A lack of conclusive evidence the relationship between certain personality traits and a tendency to collapse on specific disease entities, contributed to the exploration of personality traits that may be associated with overall susceptibility to disease. The result of this research was to create a concept of a new type of personality, a so-called stress personality — type D.

People classified into type “D” personality are affected by mental depression more than other groups. They are stressed and get angry more often than others. They do not feel comfortable with others. They are socialable and like to communicate with others, but they fear that their behaviour will not be accepted by others. They have lower self-esteem, and this fear threatens them permanently with the fear that they will not be accepted by others. This type of personality has two dimensions: Negative Emotionality (NE) and Social Inhibition (SI). NE refers to the tendency to experience negative emotions across time and situations. High-NE individuals experience more feelings of dysphoria, anxiety, and irritability; have a negative view of the self; and scan the world for signs of impending trouble [3]. SI refers to the tendency to inhibit the expression of emotions/behaviours in social interactions to avoid disapproval by others [4]. High-SI individuals tend to feel inhibited, tense, and insecure when with others [5].

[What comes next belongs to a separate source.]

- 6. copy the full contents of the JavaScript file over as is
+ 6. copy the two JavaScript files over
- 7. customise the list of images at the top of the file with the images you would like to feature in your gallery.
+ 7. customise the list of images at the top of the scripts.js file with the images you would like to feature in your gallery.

A type D personality is associated with a tendency for depression and difficulty in perception and use of social support. The following are typical for patients with type D personality:

  • frequent experience of negative emotions, and rarely positive;
  • tendency to consciously avoid expressing emotions, mostly in social situations;
  • a tendency to grieve;
  • a tendency to blame;
  • pessimistic view of the world;
  • low tendency to share their emotions, fear of disapproval and rejection;
  • poor relationships with other human beings.

The way a person responds in a stressful situation is also important. It was found [6] that repressive coping and type D, both independently and when simultaneously considered, are predictors of cardiac-related death or myocardial infarction (MI). Repression, suppression and expression of emotional experience have been linked to CV risks [7]. Individuals categorised as repressive had twice the risk of death or MI compared to non-repressors [8].

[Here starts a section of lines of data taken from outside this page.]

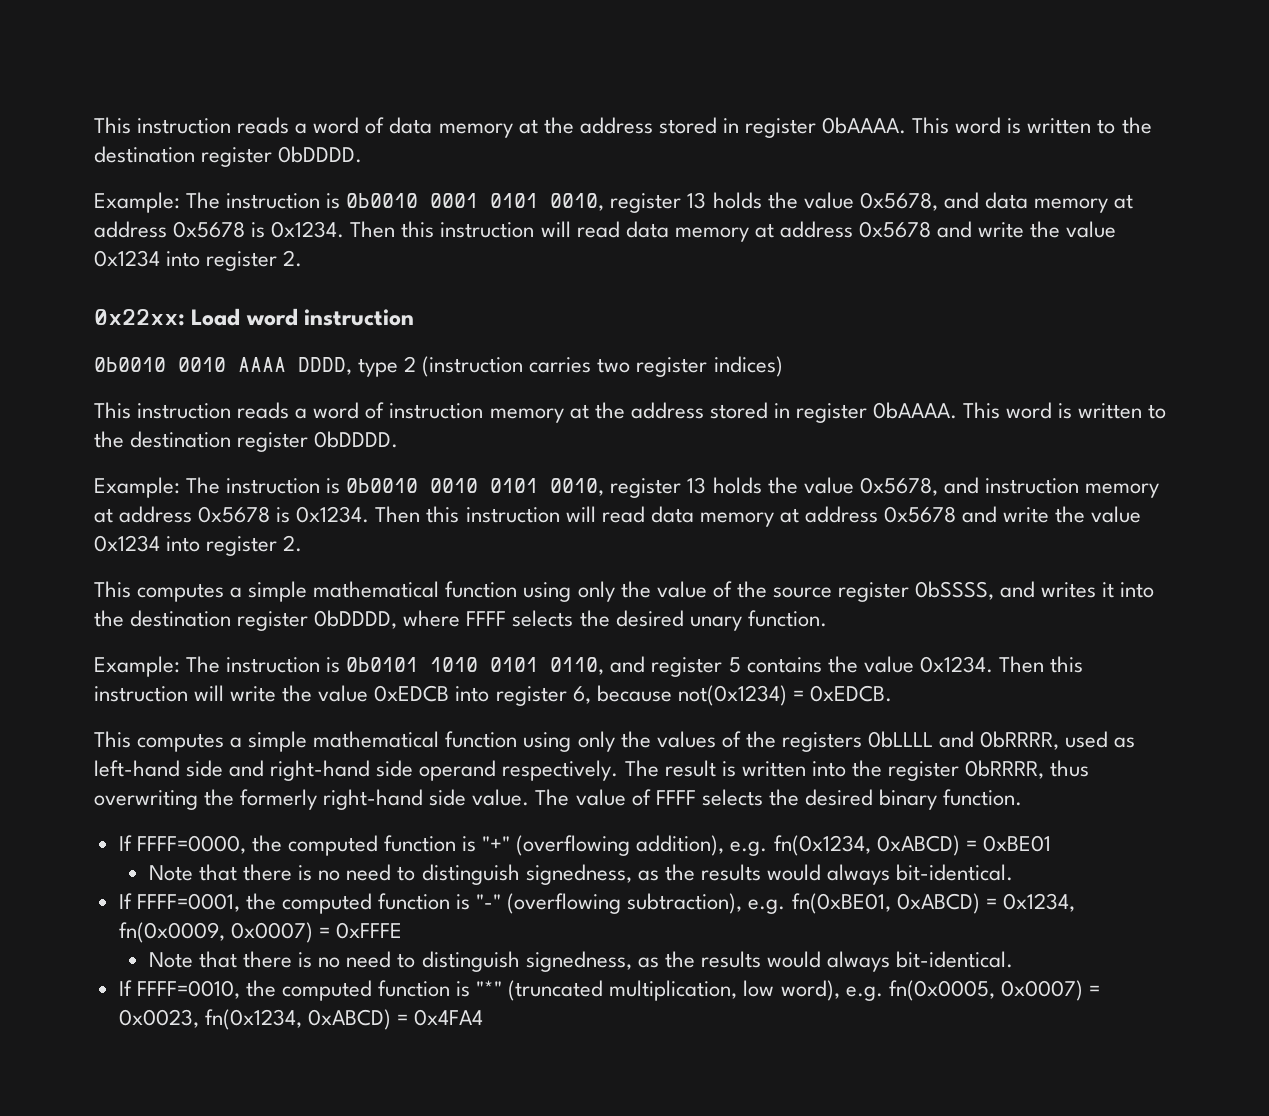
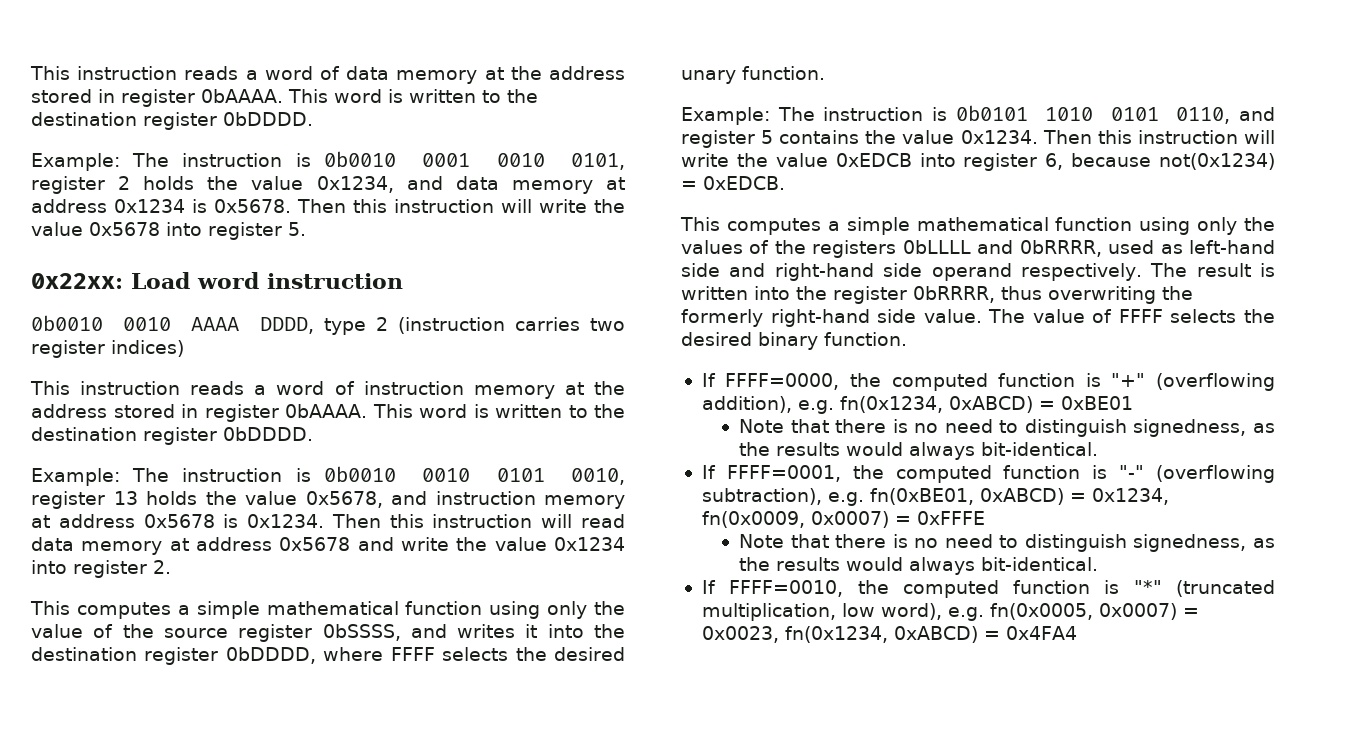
- Example: The instruction is 0b0010 0001 0101 0010, register 13 holds the value 0x5678, and data memory at address 0x5678 is 0x1234. Then this instruction will read data memory at address 0x5678 and write the value 0x1234 into register 2.
+ Example: The instruction is 0b0010 0001 0010 0101, register 2 holds the value 0x1234, and data memory at address 0x1234 is 0x5678. Then this instruction will write the value 0x5678 into register 5.

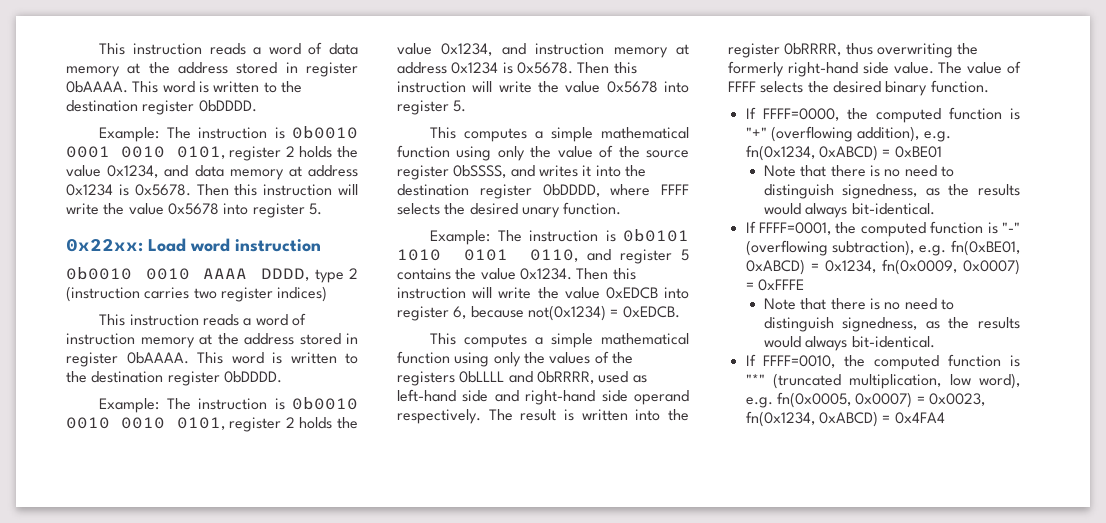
- Example: The instruction is 0b0010 0010 0101 0010, register 13 holds the value 0x5678, and instruction memory at address 0x5678 is 0x1234. Then this instruction will read data memory at address 0x5678 and write the value 0x1234 into register 2.
+ Example: The instruction is 0b0010 0010 0010 0101, register 2 holds the value 0x1234, and instruction memory at address 0x1234 is 0x5678. Then this instruction will write the value 0x5678 into register 5.

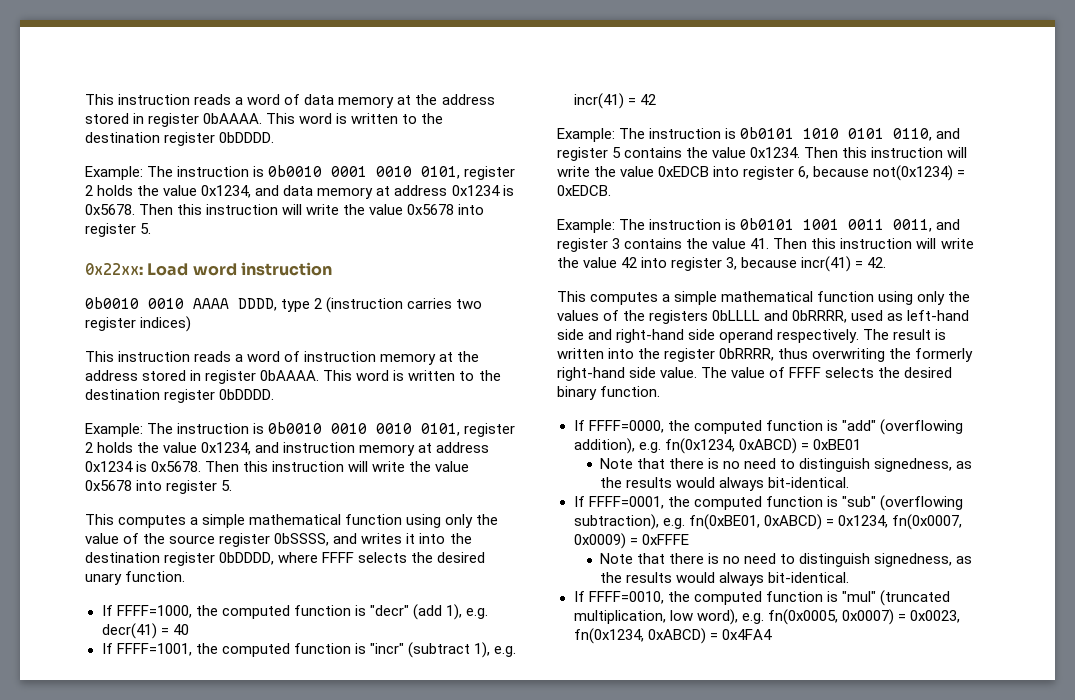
+ If FFFF=1000, the computed function is "decr" (add 1), e.g. decr(41) = 40
+ If FFFF=1001, the computed function is "incr" (subtract 1), e.g. incr(41) = 42
+ Example: The instruction is 0b0101 1001 0011 0011, and register 3 contains the value 41. Then this instruction will write the value 42 into register 3, because incr(41) = 42.
- If FFFF=0000, the computed function is "+" (overflowing addition), e.g. fn(0x1234, 0xABCD) = 0xBE01
+ If FFFF=0000, the computed function is "add" (overflowing addition), e.g. fn(0x1234, 0xABCD) = 0xBE01
- If FFFF=0001, the computed function is "-" (overflowing subtraction), e.g. fn(0xBE01, 0xABCD) = 0x1234, fn(0x0009, 0x0007) = 0xFFFE
+ If FFFF=0001, the computed function is "sub" (overflowing subtraction), e.g. fn(0xBE01, 0xABCD) = 0x1234, fn(0x0007, 0x0009) = 0xFFFE
- If FFFF=0010, the computed function is "*" (truncated multiplication, low word), e.g. fn(0x0005, 0x0007) = 0x0023, fn(0x1234, 0xABCD) = 0x4FA4
+ If FFFF=0010, the computed function is "mul" (truncated multiplication, low word), e.g. fn(0x0005, 0x0007) = 0x0023, fn(0x1234, 0xABCD) = 0x4FA4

People cope with stress in many ways. They are related to the problem, and are focused on the solution, or focus on their reactions and emotions. Endler and Parker mark out three styles of coping with stress:

  • Task-Oriented Coping (TOC) — taking an active part, is designed to solve the problem by cognitive transformation or trying to change the situation;
  • Emotion-Oriented Coping (EOC) — is the tendency to focus on yourself and your own experiences, being emotional, and prone to wishful thinking and distancing;
  • Avoidance-Oriented Coping (AOC) — based on the activities aimed at blocking thinking about a stressful situation and its survival. It manifests itself as engaging in alternative activities (Distraction) or seeking social contact (Social Diversion).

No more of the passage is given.